The lines below, from the one holding "html: <div>Which products" through the one holding "text: they ->", are to be restated word for word, with all images left out.

◆ **MATERIAL SUPPLIED**:
# # # # #
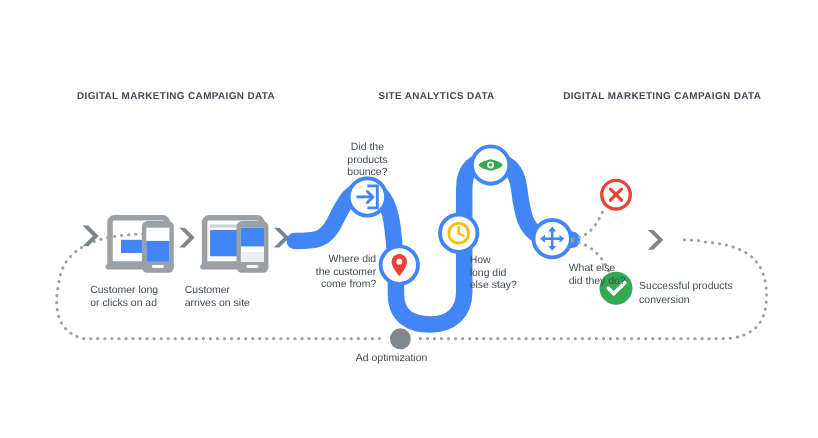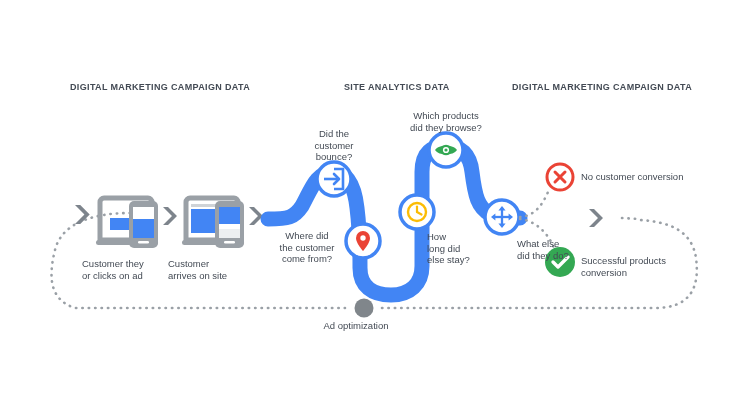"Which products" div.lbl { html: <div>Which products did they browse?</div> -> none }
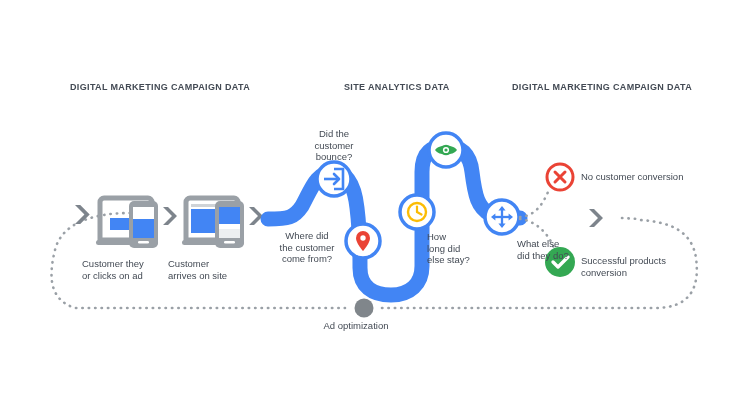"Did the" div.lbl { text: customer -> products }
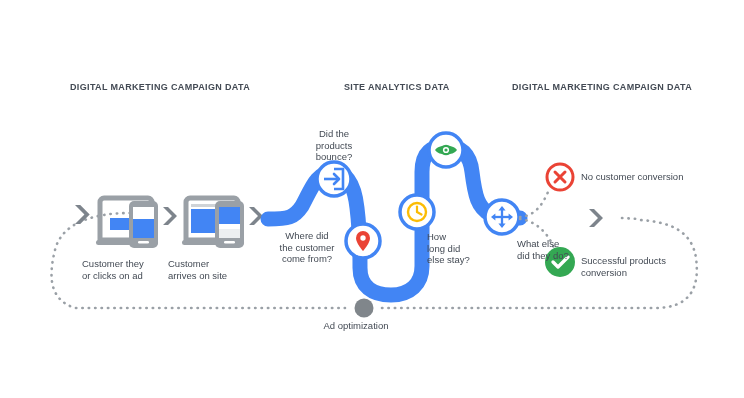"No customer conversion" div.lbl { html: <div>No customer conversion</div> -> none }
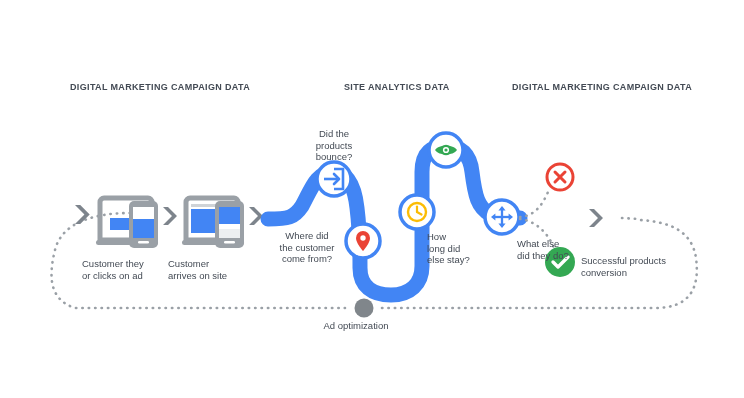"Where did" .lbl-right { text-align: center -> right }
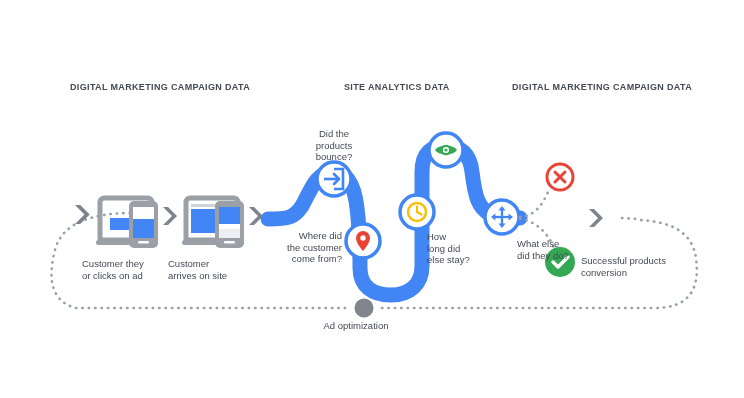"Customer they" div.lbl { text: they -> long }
# # # # #
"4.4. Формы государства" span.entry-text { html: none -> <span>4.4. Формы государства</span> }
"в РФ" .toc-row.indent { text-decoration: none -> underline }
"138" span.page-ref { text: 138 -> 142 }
# # # # #
◆ **ANSWER SPACE**:
"Which products" div.lbl { html: <div>Which products did they browse?</div> -> none }
"Did the" div.lbl { text: customer -> products }
"No customer conversion" div.lbl { html: <div>No customer conversion</div> -> none }
"Where did" .lbl-right { text-align: center -> right }
"Customer they" div.lbl { text: they -> long }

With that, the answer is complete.